Kazuo Gshiguro’ya gelince, biraz hayretle ama “harika!” gibi sıfatlarla karşılandı, malum terimle Nobel’e “layık” bulundu. Doğruya doğru, birinci sınıf bir yazardır. “Never Let Me Go / Beni Asla Bırakma”, yüzyılın en iyi romanları arasında resmen yer almıştı. “Remains of the Day / Günden Kalanlar” kusursuz bir romandır. James Ivory’nin yönettiği bir de filmi var. Hem bir kişinin öncelikle asla açıklamadığı duygularından doğan sıkıntılarını, hem de savaş öncesi dönemin sorunlarını sanki hep aynı akış içinde anlatır. Kitabın son derece başarılı filmi ve baş uşak Stephen’de o sıralar henüz Sör olmayan Anthony Hopkins’in fevkalade başarılı performansı da, “Günden Kalanlar”ın en iyi bilinen Ishiguro kitabı olmasına hayli katkıda bulundu bulunmasına ama, kitap gerçekten de daha çarpıcı ve derinliklidir.

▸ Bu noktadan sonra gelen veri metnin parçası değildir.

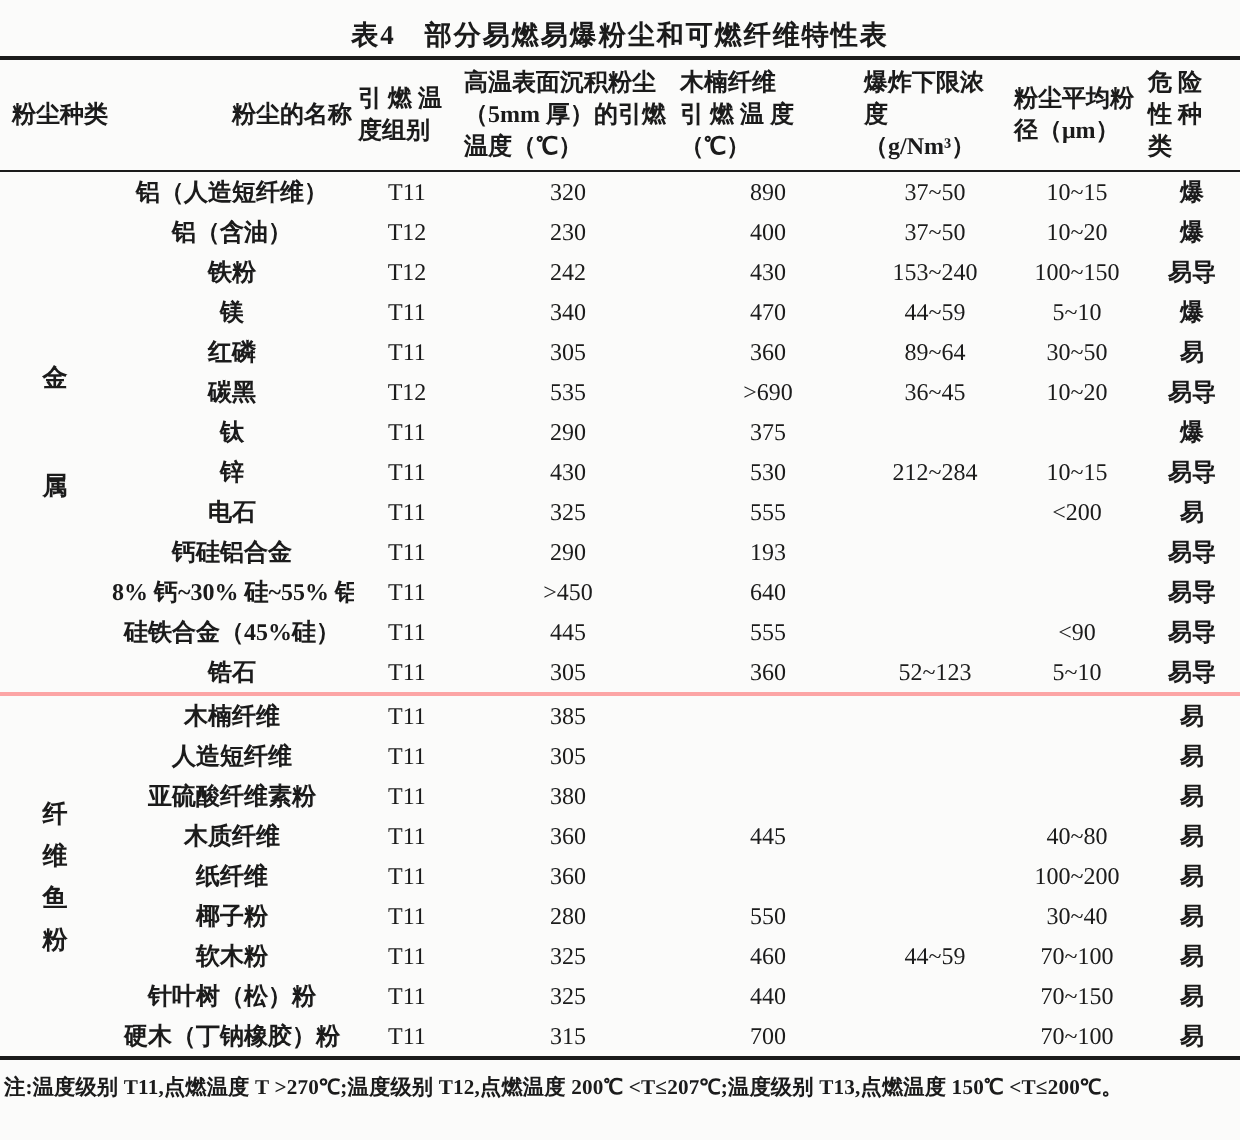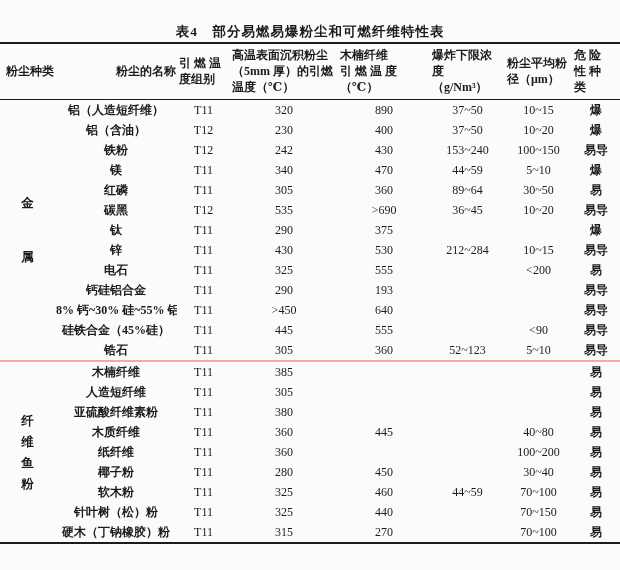"表4 部分易燃易爆粉尘和可燃纤维特性表" .page { font-family: none -> Liberation Serif, serif; padding-top: 21px -> 7px }
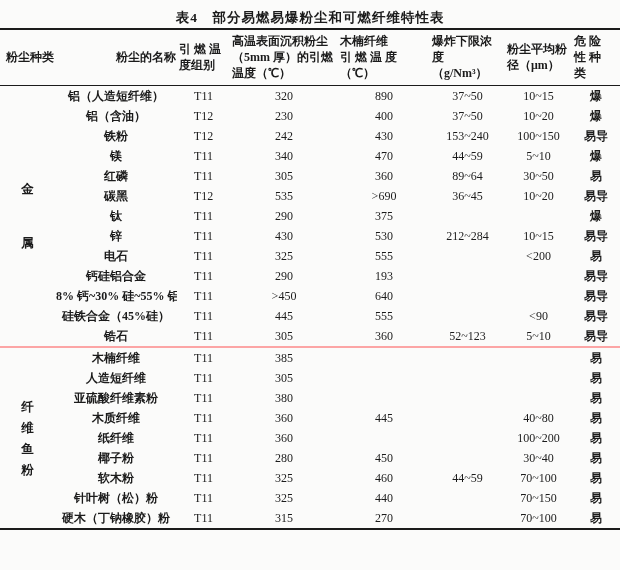"450" td.c4 { text: 450 -> 550 }
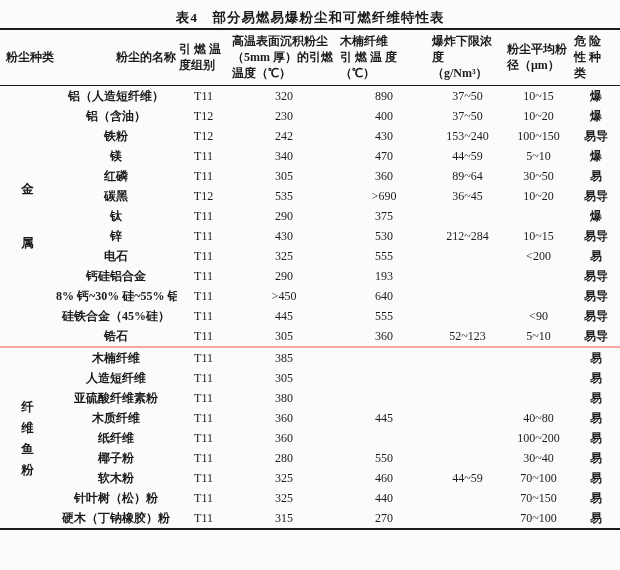"270" td.c4 { text: 270 -> 700 }
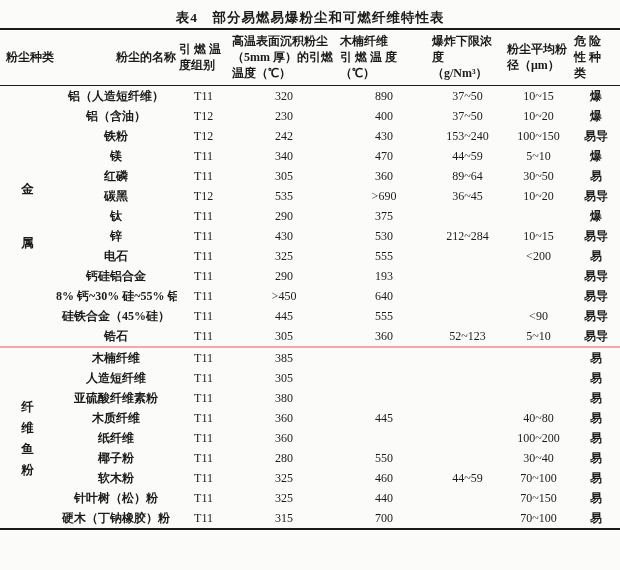"注:温度级别 T11,点燃温度 T >270℃;温度级别 T12,点燃温度" div.note { html: none -> <div>注:温度级别 T11,点燃温度 T &gt;270℃;温度级别 T12,点燃温度 200℃ &lt;T≤207℃;温度级别 T13,点燃温度 150℃ &lt;T≤200℃。</div> }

İşin hoş tarafı da, beş yaşında İngiltere’ye gelmiş Japon asıllı bir İngilizin, yeni ülkesini ve o ülkenin insanlarını bütün incelikleriyle anlattığı bu kitabı beyazperdeye Tayvanlı ve iki Oskar’lı bir yönetmenin, başka bir kültürü tamamen özümsemeyi başarmış Ang Lee’nin yönetmiş olması.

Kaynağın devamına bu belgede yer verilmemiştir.